Biobjective gradient descent for Feature Selection (BFS)

Documentation Status Python Version License type

Code for BFS, a biobjective gradient descent feature selection method based on network sparsification.

Installation

To install BFS from git, clone the project using the following command:

git clone https://forge.ibisc.univ-evry.fr/tissa/BFS/tree/master/BFS.git

To reproduce the conda environment with the required packages and appropriate versions, use the following command:

For Mac users:

conda env create -f BFS_mac.yml

For Linux users:

conda env create -f BFS_linux.yml

To install BFS using pip:

python3 -m pip install BGFS

Usage

If downloaded using git, before using BFS, first go to the source files' directory using the following command:

cd BFS/source

From there or when downloaded with pip, BFS can be loaded in a python script as any other module using the import command.
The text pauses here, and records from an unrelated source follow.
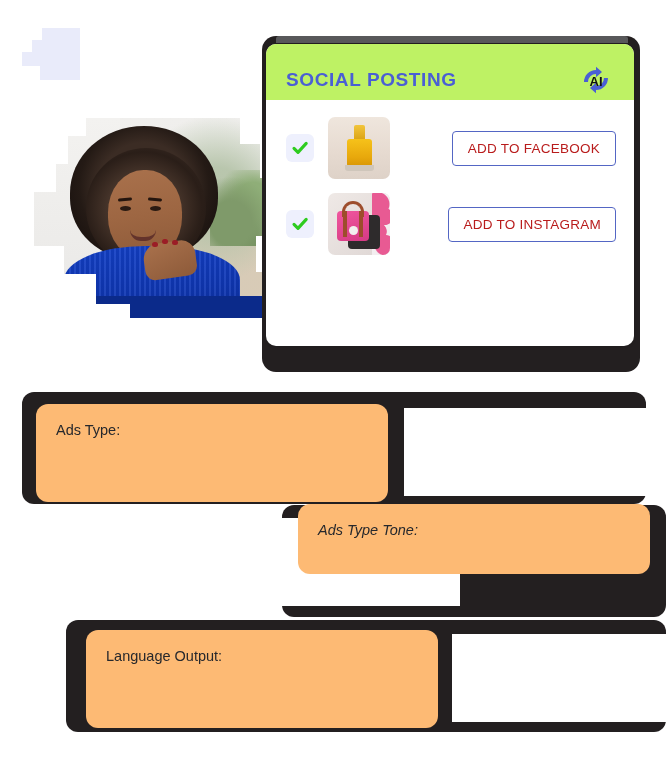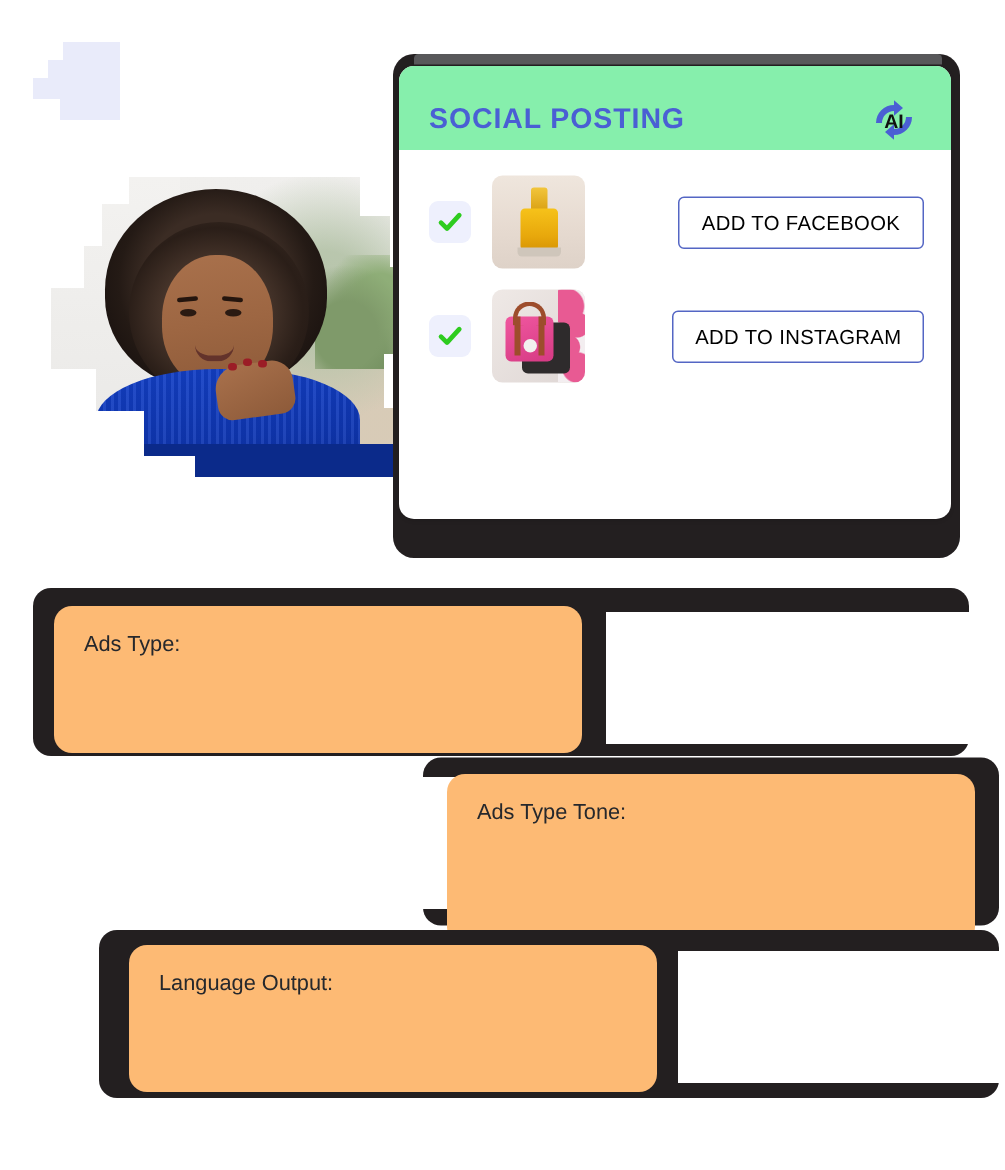--- a/index.html
+++ b/index.html
@@ -133,21 +133,21 @@
     background:#58585a; border-radius:3px 3px 0 0;
   }
 
   
   .social-card {
     position:absolute; left:266px; top:44px; width:368px; height:302px;
     background:#ffffff; border-radius:10px; overflow:hidden;
     box-shadow:0 1px 3px rgba(0,0,0,.10);
   }
   .social-head {
-    height:56px; background:#86efac;
+    height:56px; background:#bef264;
     display:flex; align-items:center; justify-content:space-between;
     padding:15px 18px 0 20px;
   }
   .social-title {
     font-size:19px; font-weight:bold; letter-spacing:.6px; color:#4a5fd4;
   }
   .ai-badge { width:40px; height:36px; position:relative; flex:none; }
 
   .social-body { padding:10px 0 0 0; }
   .row {
@@ -224,21 +224,21 @@
     position:absolute; left:29px; top:28px; width:5px; height:2px; background:#b79ad6;
   }
   .th-glass .arm {
     position:absolute; left:50px; top:30px; width:12px; height:2px;
     background:#b79ad6; transform:rotate(14deg);
   }
 
   .spacer { flex:1 1 auto; }
 
   .add-btn {
-    border:1px solid #5466c4; background:#ffffff; color:#000000;
+    border:1px solid #5466c4; background:#ffffff; color:#b91c1c;
     font-size:13.5px; letter-spacing:.25px;
     padding:9px 14px; border-radius:4px; white-space:nowrap;
     font-family:"Liberation Sans", sans-serif; cursor:pointer;
     min-width:164px; text-align:center;
   }
 
   
   .dark-bar { position:absolute; background:#231f20; border-radius:12px; }
   .white-panel { position:absolute; background:#ffffff; }
 
@@ -366,21 +366,21 @@
   </div>
 
   <div class="dark-bar" style="left:22px;  top:392px; width:624px; height:112px;"></div>
   <div class="white-panel" style="left:404px; top:408px; width:242px; height:88px;"></div>
   <div class="field-card" style="left:36px;  top:404px; width:352px; height:98px;">
     <div class="field-label">Ads Type:</div>
   </div>
 
   <div class="dark-bar" style="left:282px; top:505px; width:384px; height:112px;"></div>
   <div class="white-panel" style="left:282px; top:518px; width:178px; height:88px;"></div>
-  <div class="field-card" style="left:298px; top:516px; width:352px; height:114px;">
+  <div class="field-card" style="left:298px; top:504px; width:352px; height:70px;font-style:italic;">
     <div class="field-label">Ads Type Tone:</div>
   </div>
 
   <div class="dark-bar" style="left:66px;  top:620px; width:600px; height:112px;"></div>
   <div class="white-panel" style="left:452px; top:634px; width:214px; height:88px;"></div>
   <div class="field-card" style="left:86px;  top:630px; width:352px; height:98px;">
     <div class="field-label">Language Output:</div>
   </div>
 
 </div>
BFS can be used with the following commands:

from BGFS.BFS import BFS

model = BFS(n_attr, pref_vector1, pref_vector2, n_hidden, n_output)
model.compile(init_optimizer, train_optimizer, init_learning_rate, train_learning_rate, metrics)
model.fit(X_train, y_train, validation_data=(X_val, y_val))

Documentation

BFS documentation can be found on: https://bfss.readthedocs.io/

License

BFS was created by Tina Issa. It is licensed under the terms of the MIT license.